Entscheidungsstichwort (Thema)
Sozialhilfe. Hilfe in anderen Lebenslagen. Bestattungskosten. Zumutbarkeit der Kostentragung. Hilfebedürftigkeit. Kostendeckung durch Nachlass. Vorrang vor anderen Nachlassverbindlichkeiten
Leitsatz (amtlich)
Aus einem Nachlass, der nicht alle Nachlassverbindlichkeiten abdeckt, sind vom Erben vorrangig die Bestattungskosten zu decken. Die Überschuldung des Nachlasses begründet keinen Anspruch nach § 74 SGB 12, wenn der Nachlass für die Deckung der Bestattungskosten ausreicht.
Orientierungssatz
Die Kosten der Bestattung sind vorrangig gegenüber anderen Nachlassverbindlichkeiten, so dass jedenfalls dann, wenn der Nachlass zumindest ausreicht, um die Bestattungskosten zu decken, ein Anspruch auf Übernahme der Bestattungskosten durch den Sozialhilfeträger gemäß § 74 SGB 12 mangels Unzumutbarkeit der Kostentragung der Erben nicht besteht.
Tenor
Die Klage wird abgewiesen.
Außergerichtliche Kosten werden nicht erstattet.
Tatbestand
Der Kläger begehrt die Übernahme noch offener Bestattungskosten in Höhe von 812, 17 € für seine Mutter durch die Beklagte.

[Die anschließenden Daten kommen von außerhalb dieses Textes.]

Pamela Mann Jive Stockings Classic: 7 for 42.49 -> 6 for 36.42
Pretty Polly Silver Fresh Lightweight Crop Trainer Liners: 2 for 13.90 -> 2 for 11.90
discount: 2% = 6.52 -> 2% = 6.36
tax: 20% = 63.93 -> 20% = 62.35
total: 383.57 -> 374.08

Der Kläger ist alleiniger Erbe und Nachkomme seiner am 14.01.2009 verstorbenen Mutter. Der Kläger selbst stand seinerzeit im laufenden Leistungsbezug nach dem SGB III bei der Bundeagentur für Arbeit sowie ergänzend nach dem SGB II beim Jobcenter Kiel.

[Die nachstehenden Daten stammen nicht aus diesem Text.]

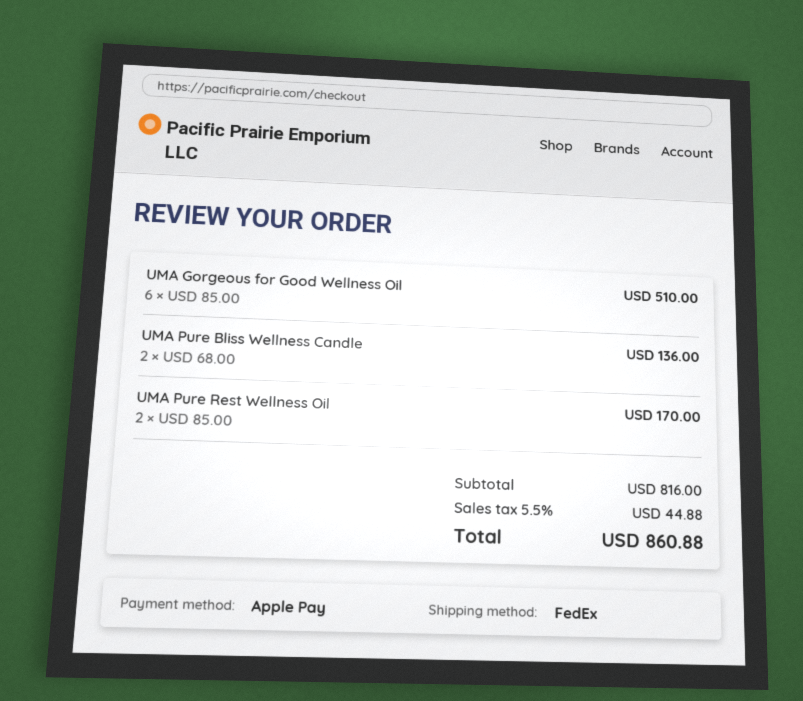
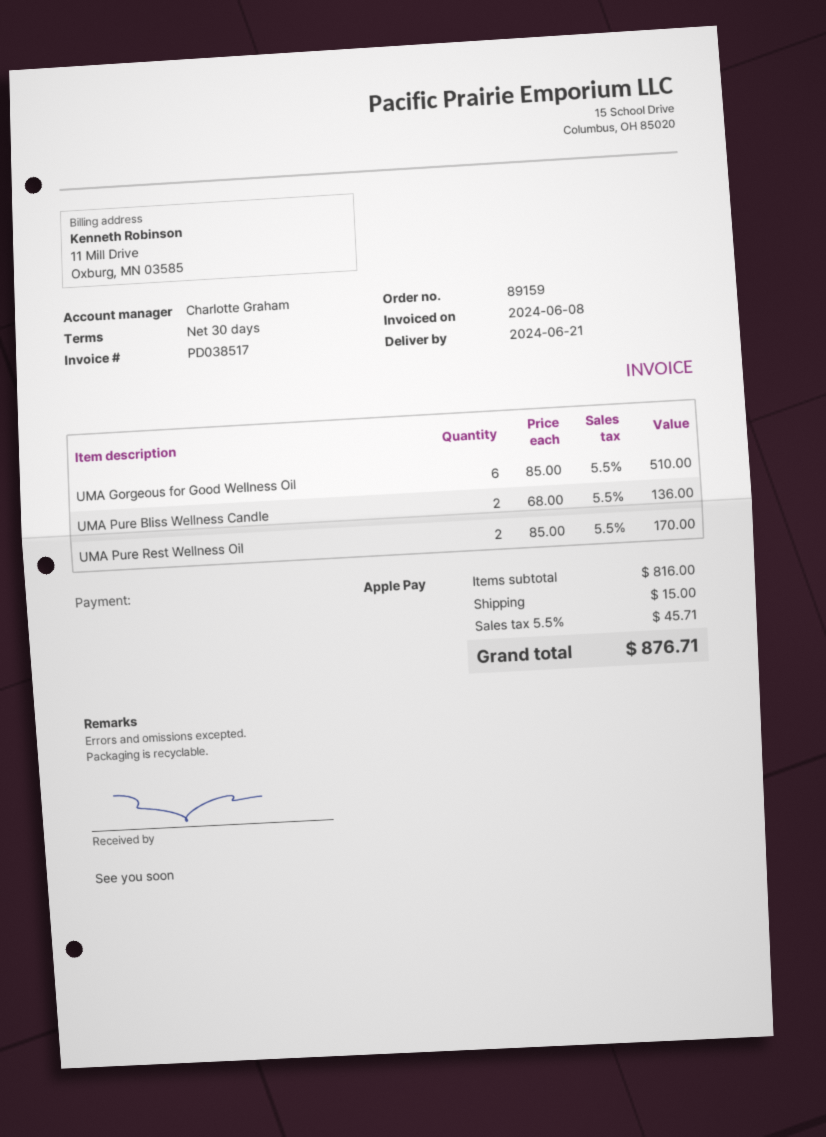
shipping: none -> 15.00
tax: 5.5% = 44.88 -> 5.5% = 45.71
total: 860.88 -> 876.71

Am 19.01.2009 wandte sich der Kläger wegen der Übernahme der Bestattungskosten an die Beklagte. Mit Schreiben vom selben Tag sandte die Beklagte dem Kläger ein Antragsformular zu und wies u.a. darauf hin, dass Bestattungskosten als Nachlassverbindlichkeiten gälten und vorhandener Nachlass zur Bestreitung der Bestattungskosten einzusetzen sei. Auf den später nachgereichten Antragsunterlagen gab der Kläger an, auf dem Girokonto der Verstorbenen habe sich am Todestag ein Stand von 36,25 € befunden, zudem habe ein Sparkonto mit 803,24 € Guthaben bestanden. Außerdem habe eine Lebensversicherung bestanden. Das Versicherungsunternehmen teilte mit Schreiben vom 29.01.2009 mit, der Auszahlungsbetrag der Lebensversicherung von 3338,76 € sei an das Bestattungsunternehmen ausgekehrt worden. Die Rechnung des Bestattungsinstitutes vom 19.03.2009 belief sich auf 4154,74 €, abzüglich der Leistung der Lebensversicherung sind noch 812,17 € offen.
Mit Bescheid vom 18.05.2009 lehnte die Beklagte den Antrag ab. Die Versicherungsleistungen und der Nachlass der Verstorbenen hätten ausgereicht, um die angemessenen Kosten für das Begräbnis zu decken. Der Kläger werde darauf hingewiesen, dass die Beklagte auch die Kosten für die Herstellung und Gravur, den Transport und die Aufstellung eines Grabsteins bis zu 330,- € übernehme. Die Kosten dafür wären nicht mehr durch die Versicherungsleistungen und den Nachlass gedeckt.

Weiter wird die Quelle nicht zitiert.